EXERCISE REQUIREMENTS: Without changing a word, repeat the data, and include no pictures.

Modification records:
--- --- ---
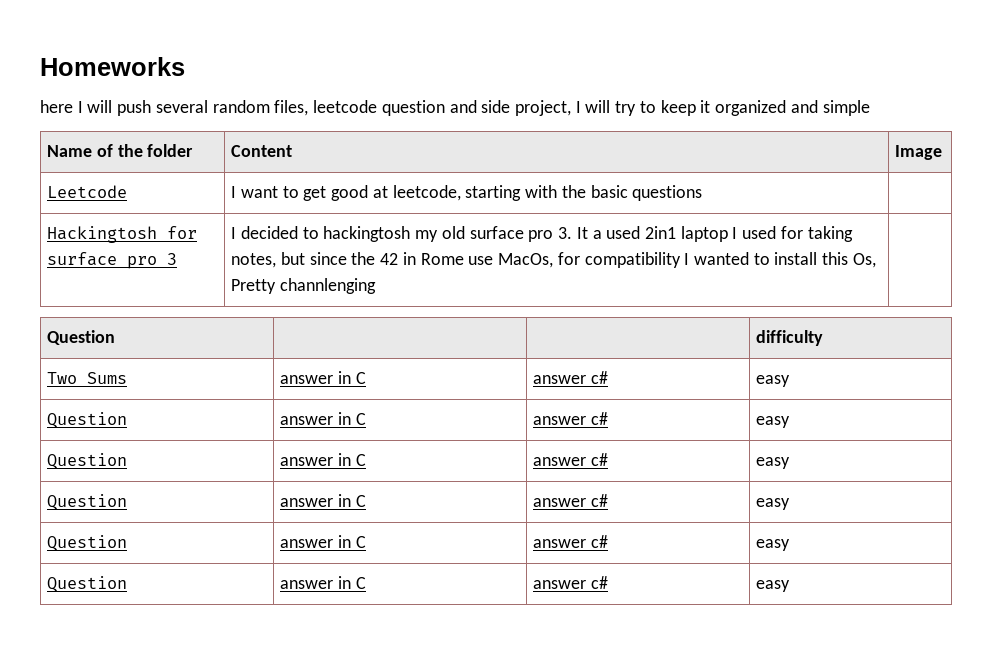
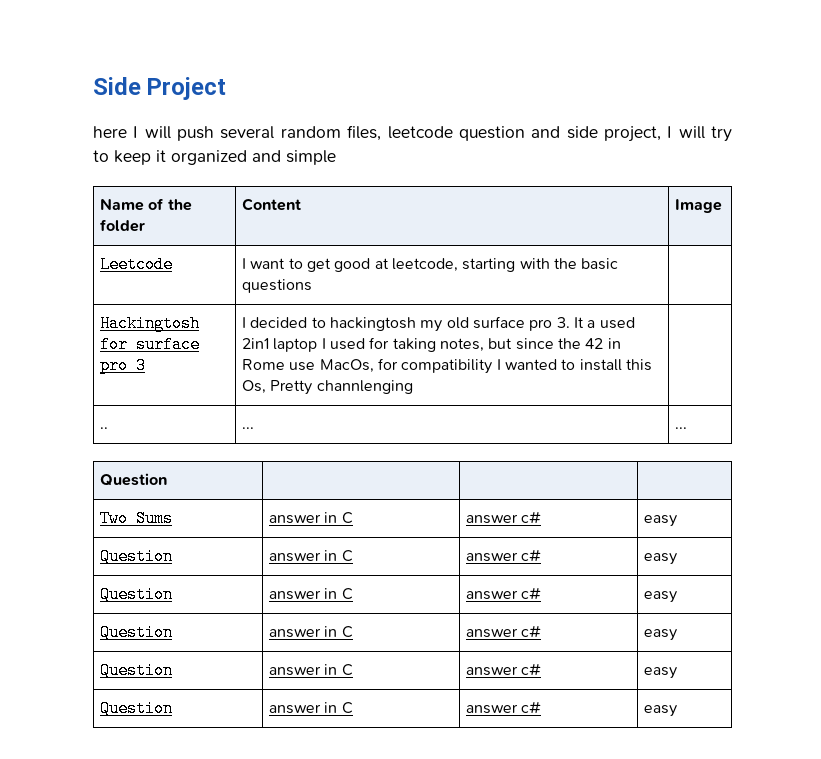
- Homeworks
+ Side Project
+ .. | ... | ...
- Question | | | difficulty
+ Question | | |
--- --- ---
EXERCISE RESULT:
- Homeworks
+ Side Project
+ .. | ... | ...
- Question | | | difficulty
+ Question | | |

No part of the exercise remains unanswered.